Opinions - 26.05.2014

Radhi Meddeb: Nous sommes tous euroméditerranéens

Les résultats des élections européennes de ce dimanche sont là. Ils confirment la peur et le désarroi des populations mais aussi la crainte des analystes et des politiques. Large abstention, déroute des partis traditionnels, de gauche ou de droite, montée des extrémismes. Tous les ingrédients de la crise politique sont là.

Ils font suite à ceux, qui germent et pourrissent depuis quelque temps, de la crise financière, économique, sociale, identitaire et institutionnelle. L'Europe est mise en cause. Elle est perçue comme technocratique, inhumaine et illégitime et ce ne sont pas quelques aménagements institutionnels qui auraient pu dissuader les citoyens européens d'une telle image. Elle est présentée comme l'antichambre de la mondialisation. Celle-ci est diabolisée. Elle est mère de tous les maux. Nous sommes loin de celle, heureuse que nous annonçait encore triomphalement Alain Minc, il n'y a pas si longtemps. Et tout cela n'est pas complètement faux! L'Europe est loin de la vision de ses pères fondateurs. Elle est dirigée par sa Commission de Bruxelles, imposante et active mais non redevable devant une représentation populaire. Elle a développé sa propre religion faite de libre-échange et de concurrence "libre et parfaite". La mondialisation a favorisé le commerce international. Elle n'a pas généré de la richesse pour tout le monde. Elle a accru les inégalités, entre pays et à l'intérieur d'un même pays. Les laissés pour compte sont nombreux, désorientés et totalement démunis.

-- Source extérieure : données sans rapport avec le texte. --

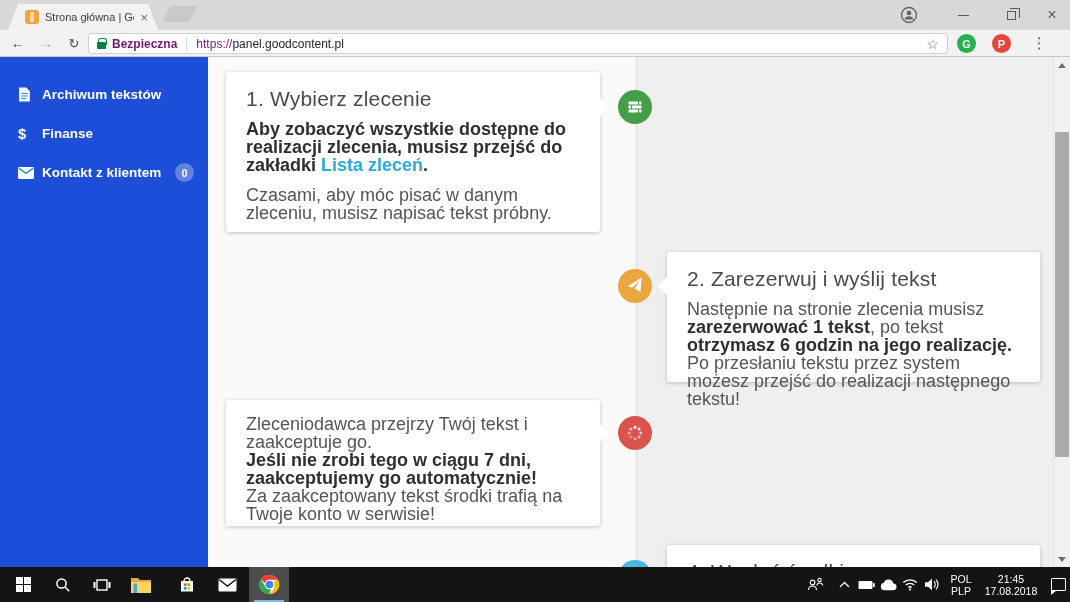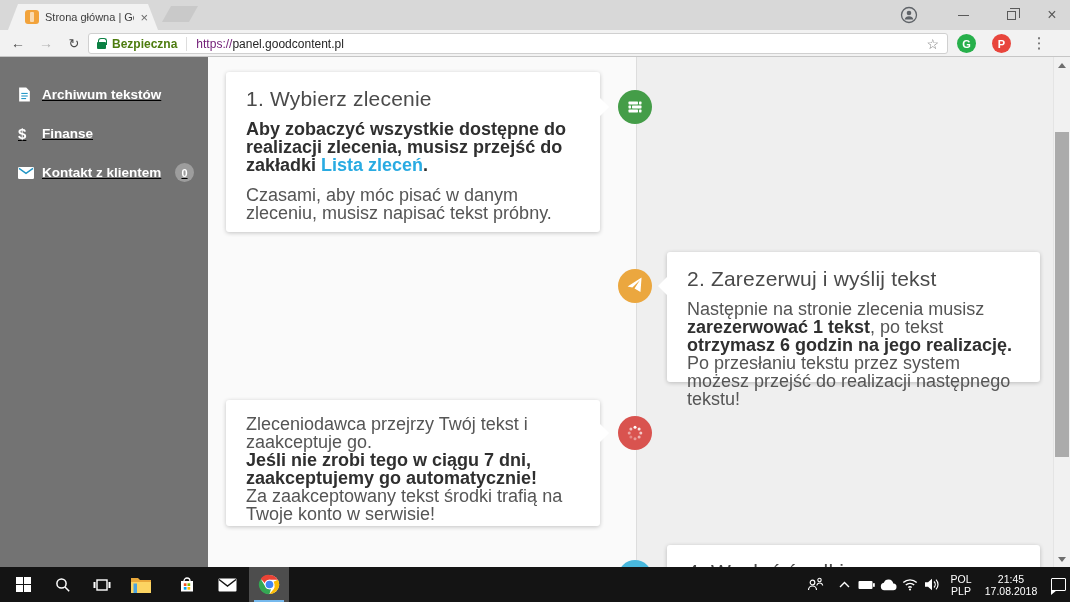"Bezpieczna" .secure-label { color: #4d7c0f -> #701a75 }
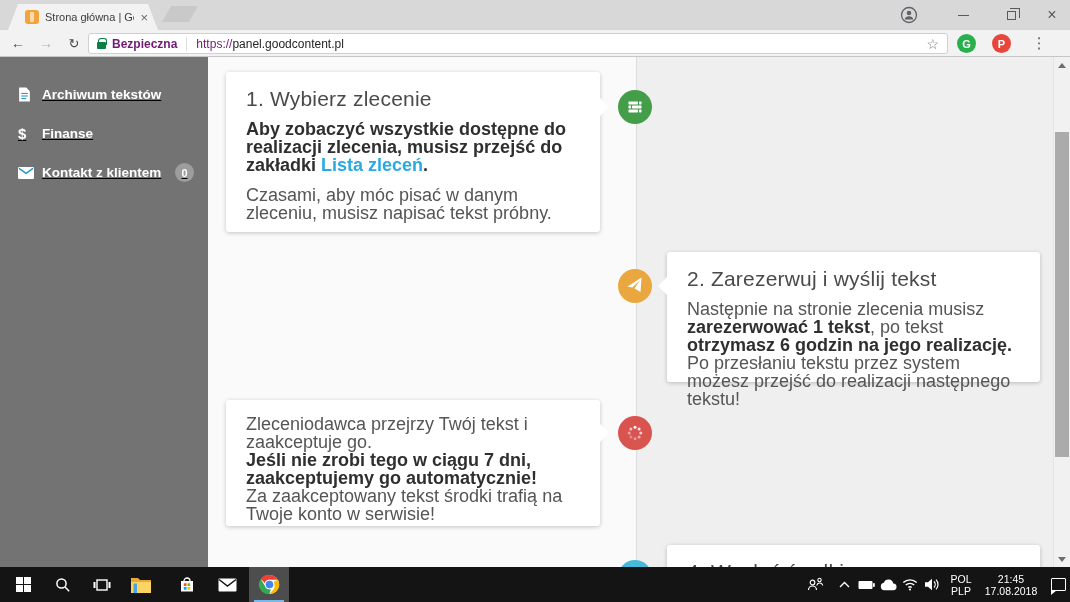"Archiwum tekstów" div.sidebar { background: #737373 -> #1d4ed8; text-decoration: underline -> none }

Quelles leçons pour nous en Tunisie? Ce vote sanction traduit la peur et le doute de tous ceux qui craignent pour leur avenir, mais aussi de tous ceux qui ne trouvent plus de lisibilité dans le projet européen. Trois risques nous menacent. D'abord, celui d'un plus grand isolement de l'Europe, d'une fermeture et d'un repli qui pourraient se traduire par une plus grande radicalisation de la politique des visas et de l'immigration. Ensuite, celui d'une remise en cause de la politique de voisinage et de partenariat privilégié. Enfin, et ce n'est pas le moindre, celui d'une entrée en récession de l'espace économique européen. Tous ces risques seraient porteurs de fractures, de rupture de solidarités anciennes, fragilisées et mises à mal par la crise économique et la montée de la xénophobie.
 
Cette situation nouvelle, mais attendue nous impose d’approfondir nos relations horizontales maghrébines, non pas pour nous immuniser contre les dérapages européens, mais pour affermir notre position commune, affranchir l’économique des aléas du politique, donner la main aux entreprises et créer les conditions d’une compétitivité nouvelle et renforcée. Elle nous impose également de reconnaitre le rôle majeur des entrepreneurs du nord et du sud pour qu’ensemble, ils identifient et mettent en oeuvre sur le terrain les modalités d’un renforcement partagé de leur compétitivité et se positionnent activement pour la conquête de marches nouveaux.
Car notre avenir est commun. Il s'impose à nous tous.
 
Le choix de l'approfondissement de nos relations dans la solidarité, la proximité et la complémentarité est inéluctable. L'Histoire, la géographie, la culture, les valeurs, les hommes et les femmes sont autant de points de suture entre le nord et le sud de la Méditerranée. Mais, quelles métamorphoses et quelles remises en cause cela nécessite-il? Sachons les uns et les autres, avoir le courage et la lucidité de notre nécessaire solidarité. Sachons remplacer le regard vertical, du haut vers le bas, par un projet commun qui serait l'œuvre de nos jeunes, de nos femmes et de nos sociétés civiles. Sachons remplacer le libre échange par le codéveloppement et les Colocalisations. Sachons construire ensemble pour repousser notre horizon commun. En un mot, sachons être à ce rendez-vous des civilisations et ne nous laissons pas emporter par une saute d'humeur ou un moment de doute et de désarroi.